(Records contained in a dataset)
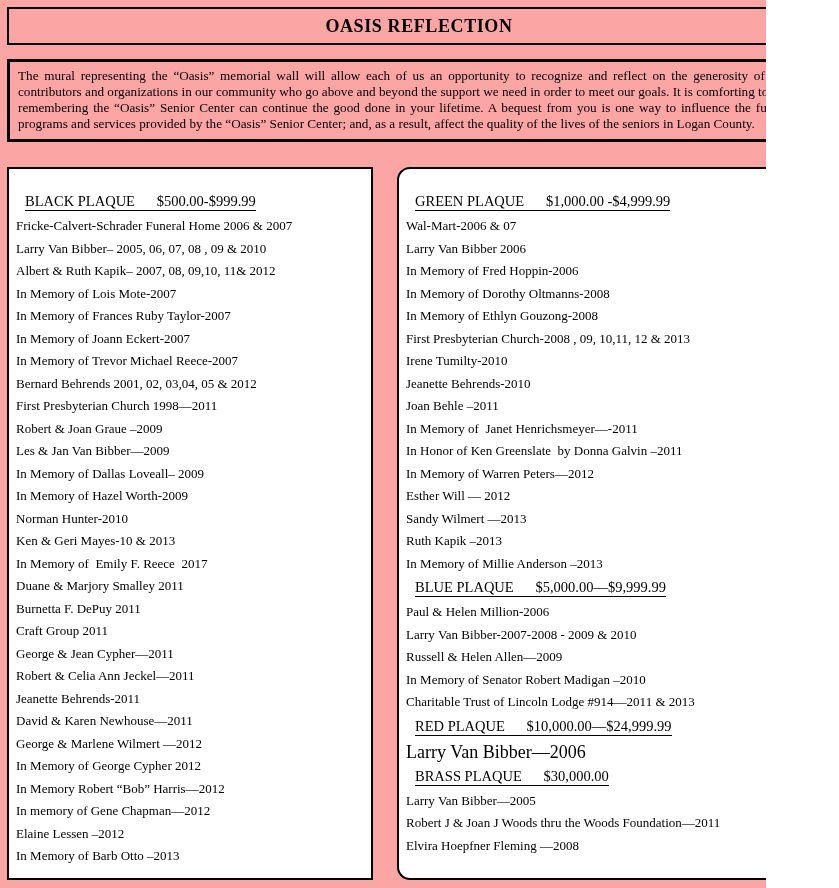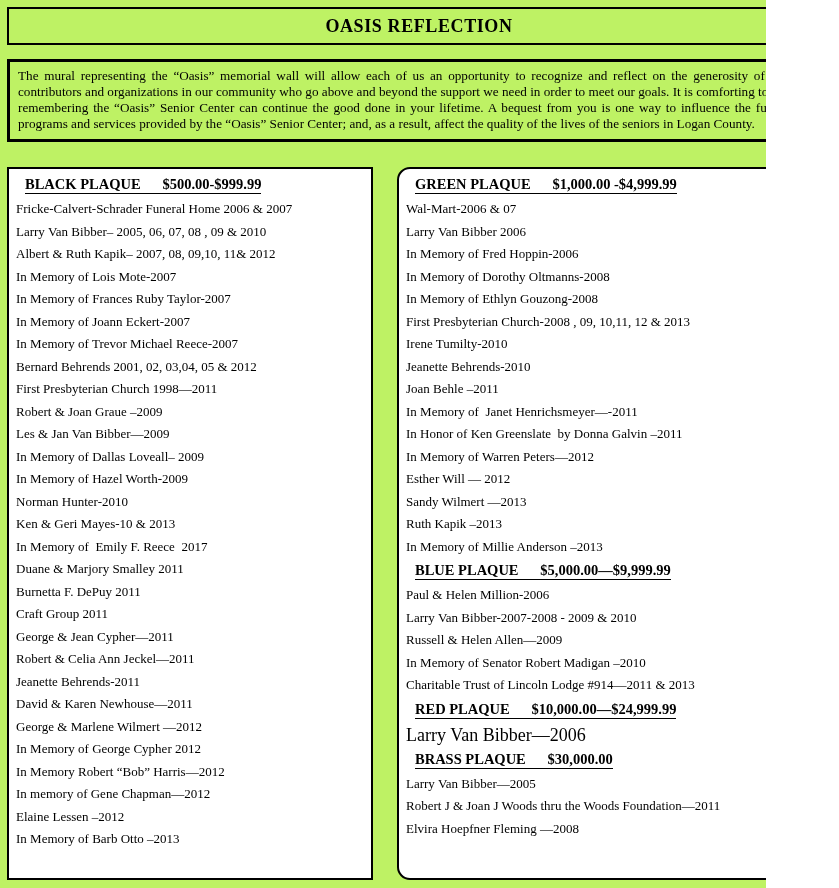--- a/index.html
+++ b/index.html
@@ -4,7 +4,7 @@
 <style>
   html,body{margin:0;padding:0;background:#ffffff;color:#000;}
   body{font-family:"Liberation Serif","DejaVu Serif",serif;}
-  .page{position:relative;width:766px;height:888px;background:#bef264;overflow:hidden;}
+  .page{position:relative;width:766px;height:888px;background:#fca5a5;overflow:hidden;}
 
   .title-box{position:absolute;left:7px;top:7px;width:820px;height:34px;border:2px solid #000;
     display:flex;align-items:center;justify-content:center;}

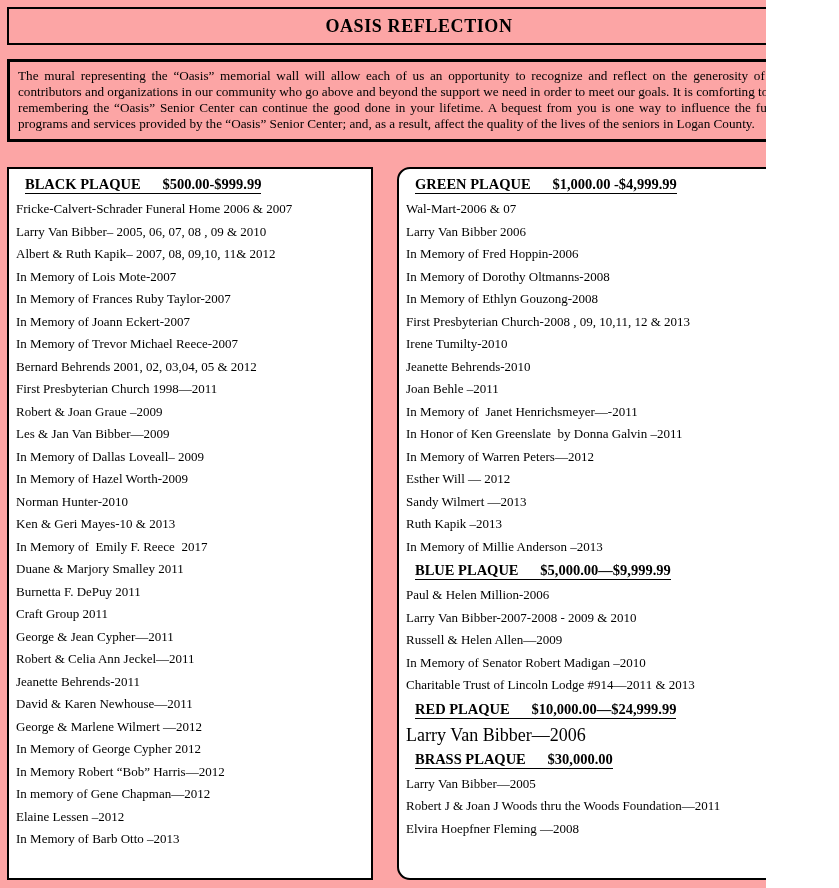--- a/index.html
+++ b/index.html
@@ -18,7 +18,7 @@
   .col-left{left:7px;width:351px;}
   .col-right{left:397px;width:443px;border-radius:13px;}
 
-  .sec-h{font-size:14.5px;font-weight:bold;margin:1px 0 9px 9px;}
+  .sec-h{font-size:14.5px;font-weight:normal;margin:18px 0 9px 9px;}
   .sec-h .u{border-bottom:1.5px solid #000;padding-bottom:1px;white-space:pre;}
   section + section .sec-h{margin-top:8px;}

- Work order -
Search the data for "position". Copy each line that has it.

- Solution to the problem -
-  .page{position:relative;width:766px;height:888px;background:#bef264;overflow:hidden;}
+  .page{position:relative;width:766px;height:888px;background:#fca5a5;overflow:hidden;}
   .title-box{position:absolute;left:7px;top:7px;width:820px;height:34px;border:2px solid #000;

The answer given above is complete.